Influenza seasonality and duration

Figure 2 shows the number of influenza virus positive ILI cases per week, weekly influenza positivity rates, 4-week moving average, average weekly influenza positivity rates for each year, and influenza types and subtypes for surveillance years 2006, 2007, 2008, 2009, 2010 and 2011. Excluding 2009, the pandemic year, the highest weekly influenza positivity rate was seen in 2010 (35%).

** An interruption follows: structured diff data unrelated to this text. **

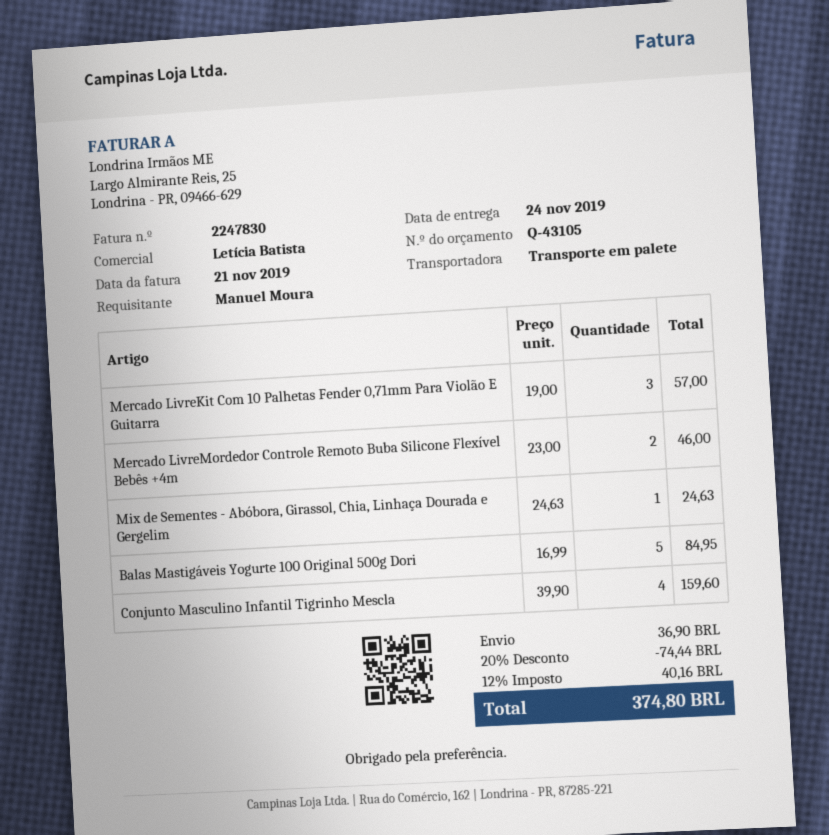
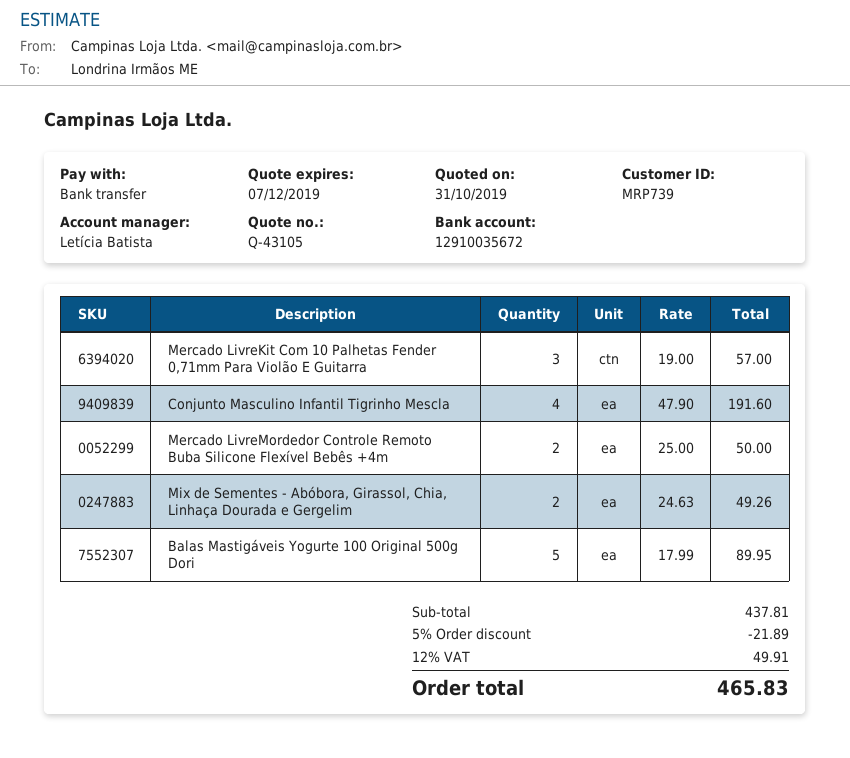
Mercado LivreMordedor Controle Remoto Buba Silicone Flexível Bebês +4m: 2 x 23.00 = 46.00 -> 2 x 25.00 = 50.00
Mix de Sementes - Abóbora, Girassol, Chia, Linhaça Dourada e Gergelim: 1 x 24.63 = 24.63 -> 2 x 24.63 = 49.26
Balas Mastigáveis Yogurte 100 Original 500g Dori: 5 x 16.99 = 84.95 -> 5 x 17.99 = 89.95
Conjunto Masculino Infantil Tigrinho Mescla: 4 x 39.90 = 159.60 -> 4 x 47.90 = 191.60
discount: 20% = 74.44 -> 5% = 21.89
shipping: 36.90 -> none
tax: 12% = 40.16 -> 12% = 49.91
total: 374.80 -> 465.83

Influenza virus activity was observed all-year round but with distinct weekly positivity rates above the average weekly influenza positivity rate for a year starting between weeks 24 to 31 and ending during weeks 41 to 52 (Table 2).
Fig. 2

Plot of confirmed weekly influenza positivity rates from 2006 to 2011, National Influenza Surveillance, Philippines

Table 2

Onset, end, duration and peak week of influenza season, 2006–2011. Influenza positivity rate by week and by month date

Year

Onset week

(Month date)

End week

(Month date)

Duration

Peak week

(Month date)

2006

24 (Jun 11–17)

48 (Nov 26–Dec 2)

25

29 (Jul 16–Jul 22)

2007

25 (Jun 17–23)

43 (Oct 21–27)

19

27 (Jul 1–7)

2008

25 (Jun 15–21)

41 (Oct 5–11)

17

30 (Jul 20–26)

2010

24 (Jun 13–19)

44 (Oct 31–Nov 6)

21

33 (Aug 15–21)

2011

31 (Jul 31–Aug 6)

52 (Dec 25–31)

22

33 (Aug 14–20)

Median (week)

25

44

21

30

Range

24–31

41–52

17–25

27–33

Table 2 also shows the duration and peak weeks of the influenza season. The onset of the influenza season was not very different for the years 2006 to 2010. The end of influenza season however differed considerably between the years resulting in variation in the duration of influenza season. The year 2010 was an unusually severe season. This was also true for 2009 because this was the pandemic year. The median week of onset for the 5 years of surveillance, 2006 to 2011 (excluding 2009) was week 25 and the median week of the end of influenza season was week 44. The median duration of the influenza season was 21 weeks.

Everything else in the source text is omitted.